David Gallo: I don't think that projections are something I've used particularly extensively. Like any tool for a show that comes along — and they seem really appropriate for — we would certainly go in that direction. One of the things to consider is the way in which they're used. I've done shows where they've acted as the backdrop for the production, for instance, projecting onto the set or painting the set with it, which we're doing a great deal in A Catered Affair.

Narelle Sissons: It's been a large part of my work the last few years. Recently, I did The Food Theater Project, with LightBox, a very experimental piece that was performed in 3-Legged Dog Art and Technology Center in downtown Manhattan. Here, we took basically a warehouse — a big space — and used a lot of film. We created a supermarket environment. Also, in 2006, I did Leigh Silverman's Jump Cut, where projection was really an integral part of the show because the characters' lives were static, and their world was changing around them. I have been trying to integrate them into projects [to the extent] we really can't do the productions without them in the end. They become another character in the play.

LD: What makes you decide to use projection in your set design? What are the criteria? The director's vision? The budget? Or something else?

MY: Well in my case, with the Ring Cycle, it was very much the director's choice. To be totally frank, I still have a hard time with it…When you're working with the projection designer, it's hard until you really build up a successful collaboration with each other.

DG: I agree. I have done productions where I handed over my research and someone scanned it, saved it, and projected it. You know what I mean? I was like, “Well, thanks for playing!”

JLB: There's also the possibility that someone with the projections can co-opt the production. I've been on one I won't mention, where the producer got a line onto the projection person — they actually became more like business theatre. They leaned so heavily into projections as they went along the way that they suffered, and of course, when they got hung up on over-projecting, the lighting had to be pulled back. But now, as these video things get better, these projectors get better, and you start not to have to compromise so much on the lighting.

NS: That helps. I've had the reverse situation. When I did Jump Cut with Leigh, I suggested that we might consider — for the overall world of the production — projections on the wall of the room, and everybody involved in the production started to buy into it. They then spent money on getting a projection designer. But I agree that collaboration is complicated. It's the same kind of complication that I think we all face when first working in the theatre, and you're working with the lighting designer.

LD: How do you all approach your designs if projection is slated to be a heavy component?

NS: I want to talk to the director about what the bigger idea is: How can we actually harness this so that it becomes another character in the production, and it doesn't become a backdrop situation?

BD: There's a growing band of really good video technicians that I, as a designer, have never used. I've never used a separate video designer. That's another complication. I use this guy from The Blue Man Group in Europe. He's terrific and a good technician. Here, there was no problem with hierarchy, and that's important if you're responsible for the overall look of the show.

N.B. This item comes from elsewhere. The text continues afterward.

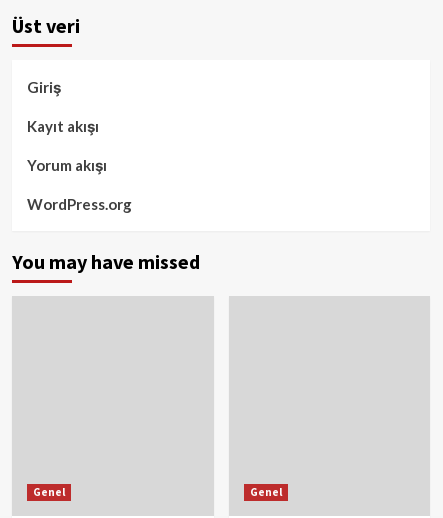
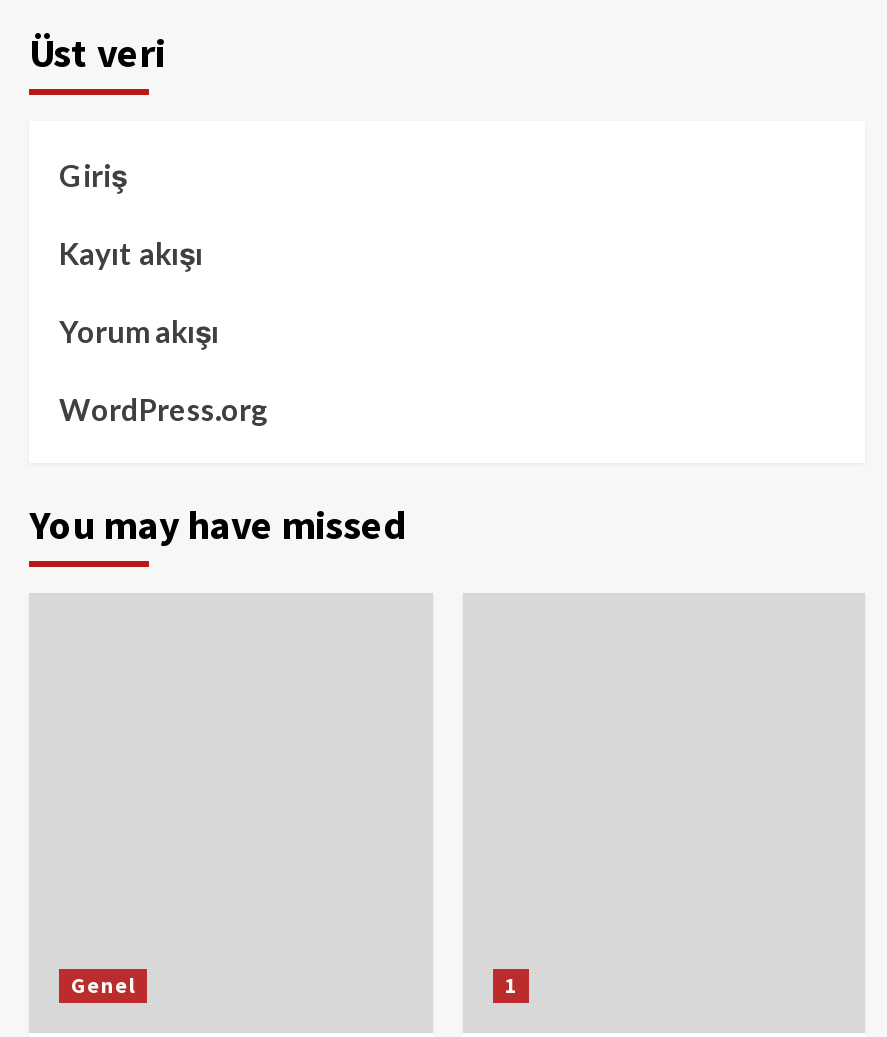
- Genel
+ 1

JLB: It's all getting better, and it's no longer just one guy who knows how to do it. They're actually developing people who have some sensitivity to the collaboration, as well. It's like the situation with moving lights, which are projections, after all; it's almost the same way, where now, there's a whole school of moving light people who actually are sensitive collaborators.

MY: I'm amazed at how fast the technology is changing everyday, and what amazes me is how easy it is to change the imagery once you're in the theatre. [The technology has] made it so much more flexible when something doesn't work.

LD: What do you find the most challenging and rewarding aspects of integrating projections into your scenic designs?

MY: I usually go into it with such trepidation that I'm always relieved when something miraculous happens in the theatre. My main experience has been this Ring Cycle; there are these endless interludes where you're trying to change a lot of scenery behind a curtain or behind a projection screen, and it's wonderful the way it can fill in that gap for an audience, taking you into the next scene or forming a transition.

BD: [What's challenging is the] lead time to do it because of the 3D process. At times, I've had a co-model working with me, but the last two, I've done it on my own. You do burn the midnight oil, but it's fascinating. I go to see all the big SFX movies by the time they reach London, and I marvel at the techniques; I do learn from them. I go to those more than art galleries, quite frankly. There is a tremendous worldwide energy in it. You can go onto websites and see what people in China or Russia or somewhere are doing using the same software. I've always believed that this stuff has to filter down into the theatre eventually.

DG: What's rewarding is when it works and what it does to whatever story you're trying to tell. I don't have a huge computer vocabulary. But as John was saying earlier, when you encompass the idea that moving lights are projectors, and all of this is part of the tools we have in hand, I think what's interesting is what they really are, in terms of projected light. I'm working on two productions right now that are going to be using projections. One of them is very high-tech and involves working with all sorts of interesting people that are hopefully on the cutting edge of that technology. With another thing I'm doing, we're actually playing with magic lanterns, filmstrip projectors, overhead projectors, and all sorts of stuff you get from the A/V closet from your local junior high!

JLB: I've done two shows in the last year where we've tried to make the projections look inept! The efficiency with which you can make them look inept with good equipment is amazing. I mean, you can actually edit things to make it look like bad television and poor projection. We used to suffer so hard to make them look actually somewhat decent! Now, you're working backwards trying to make it look as bad as it used to look.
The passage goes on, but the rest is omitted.